Work item:
Where in the records does the word "cương" appear? Copy each line that holds it.

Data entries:
⟨
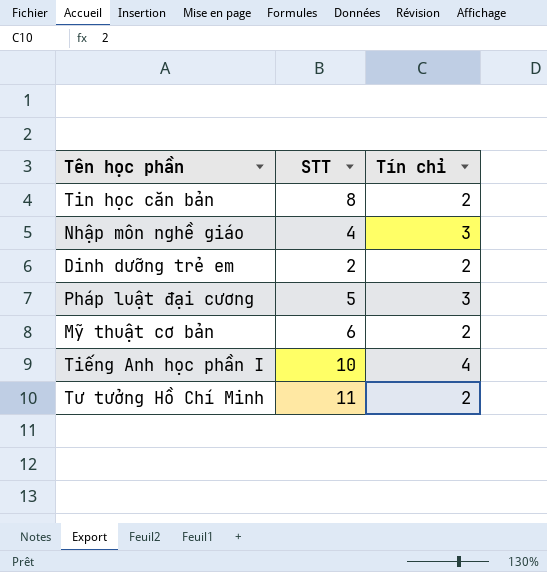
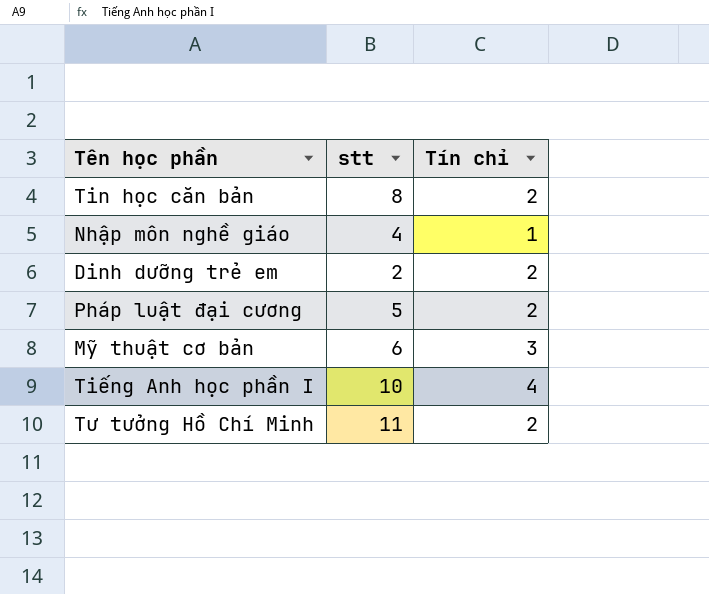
column name: STT -> stt
Nhập môn nghề giáo | Tín chỉ: 3 -> 1
Pháp luật đại cương | Tín chỉ: 3 -> 2
Mỹ thuật cơ bản | Tín chỉ: 2 -> 3

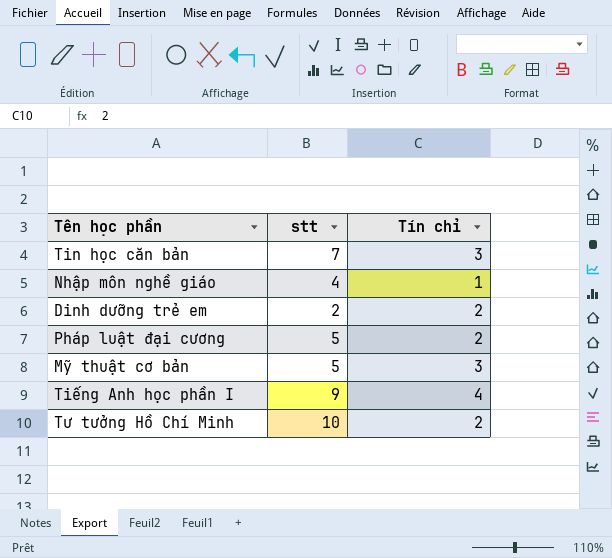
Tin học căn bản | stt: 8 -> 7
Tin học căn bản | Tín chỉ: 2 -> 3
Mỹ thuật cơ bản | stt: 6 -> 5
Tiếng Anh học phần I | stt: 10 -> 9
Tư tưởng Hồ Chí Minh | stt: 11 -> 10

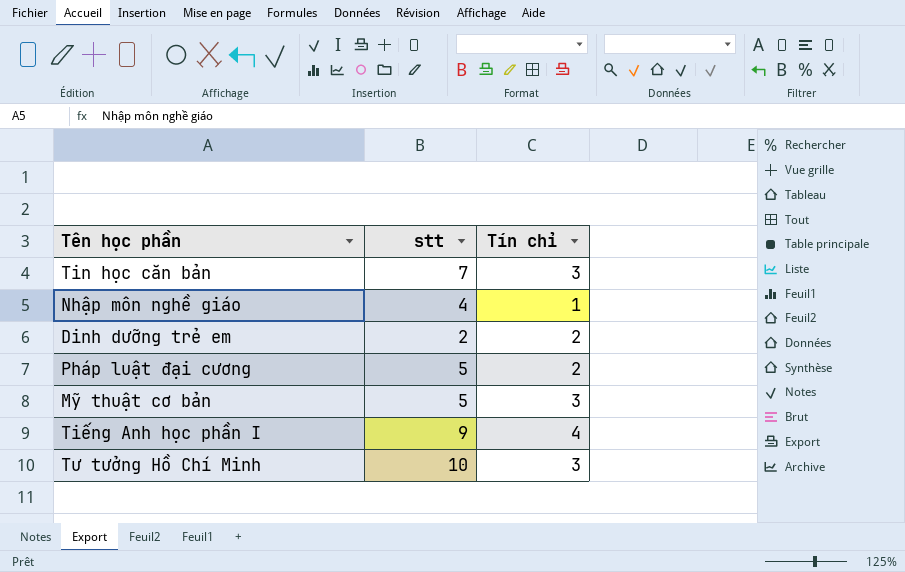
Tư tưởng Hồ Chí Minh | Tín chỉ: 2 -> 3

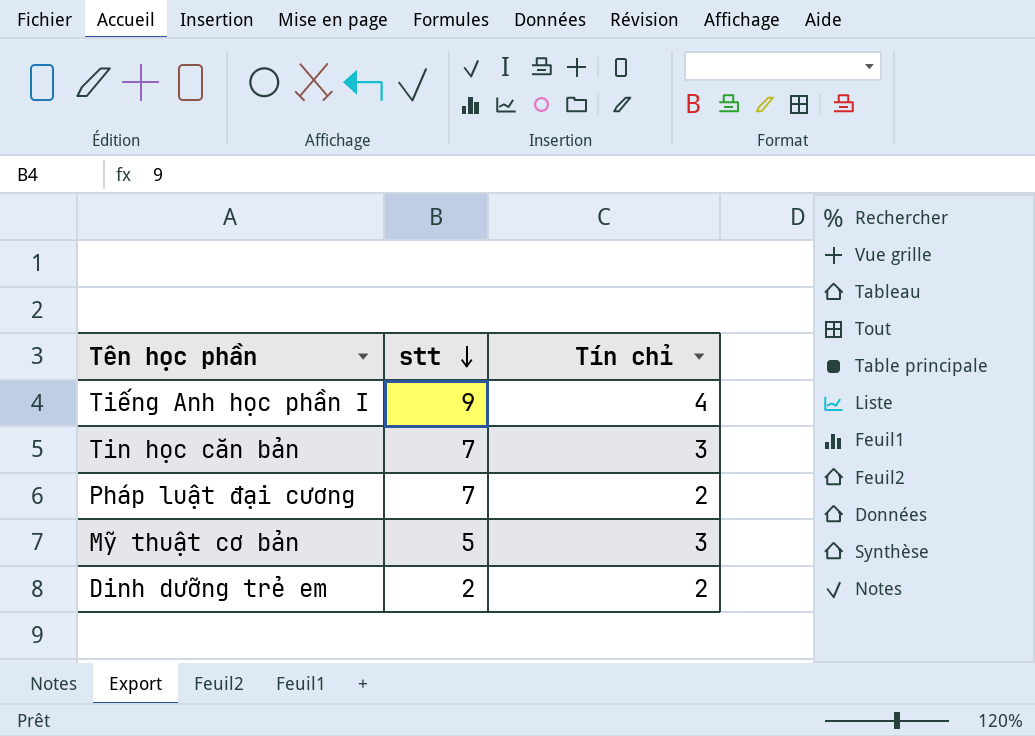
row order: none -> stt descending
row Nhập môn nghề giáo: 4 | 1 -> none
row Tư tưởng Hồ Chí Minh: 10 | 3 -> none
Pháp luật đại cương | stt: 5 -> 7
⟩
Solution for this exercise:
Pháp luật đại cương | Tín chỉ: 3 -> 2
Pháp luật đại cương | stt: 5 -> 7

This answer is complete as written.